To my co-workers from India, by the way, "into" indicates multiplication. If they said "4 into 90", the answer would be 360.

I had a Nigerian calculus teacher who used 'into' that way, mostly in contexts of distribution- c(a+b)= ca+cb was c into a+b.

That was entirely standard at my school (where we had no Nigerian teachers).

David
==
a

I'm sure you know what you're talking about, but perhaps you'd care to explain.

It's surely stretching it to claim that "multiply" is "the specialized or technical language of a trade, profession, or similar group".
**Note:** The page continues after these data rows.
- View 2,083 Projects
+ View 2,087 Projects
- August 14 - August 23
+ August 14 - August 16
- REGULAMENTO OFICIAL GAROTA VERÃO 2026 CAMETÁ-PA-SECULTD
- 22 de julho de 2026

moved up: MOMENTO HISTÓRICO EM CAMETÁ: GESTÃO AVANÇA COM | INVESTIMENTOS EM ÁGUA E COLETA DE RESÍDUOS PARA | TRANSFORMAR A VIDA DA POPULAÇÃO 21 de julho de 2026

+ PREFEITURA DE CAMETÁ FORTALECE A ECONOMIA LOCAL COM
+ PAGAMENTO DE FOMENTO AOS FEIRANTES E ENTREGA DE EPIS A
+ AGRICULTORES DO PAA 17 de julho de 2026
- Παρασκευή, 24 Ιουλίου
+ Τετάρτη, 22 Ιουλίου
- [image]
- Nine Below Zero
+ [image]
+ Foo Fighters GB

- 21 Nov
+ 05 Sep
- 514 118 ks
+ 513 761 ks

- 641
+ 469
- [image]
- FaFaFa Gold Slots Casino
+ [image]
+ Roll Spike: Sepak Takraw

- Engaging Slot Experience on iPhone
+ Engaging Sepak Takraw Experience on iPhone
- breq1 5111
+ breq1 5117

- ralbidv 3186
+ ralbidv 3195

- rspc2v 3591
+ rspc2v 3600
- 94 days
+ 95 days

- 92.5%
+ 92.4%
I didn't make that claim. My claim referred only to arithmetical uses of "multiply", which you can usually spot by the presence of the word "by".
Non-mathematicians use it regularly, both when talking about thearithmetic operation ("The cost per person is \$30. When you multiply that by the number of people in the group, it's quite a lot of money"),

Just because non-mathematicians use it doesn't mean it's not jargon. But, hey, if my use of the word "jargon" is rubbing people up the wrong way so much, we don't need to use it. I used it to make a distinction between technical and non-technical uses of a word, whether the technical use is commonplace or not. Like the word "degree" when used in reference to temperature or angles. We need the word if we want to be precise, but if we don't want to be, there is the option of relating to ordinary experience and saying things like "it's freezing cold"; "it's boiling hot", etc.
and general increase in numbers ("The local rabbit population has multiplied dramatically in recent years").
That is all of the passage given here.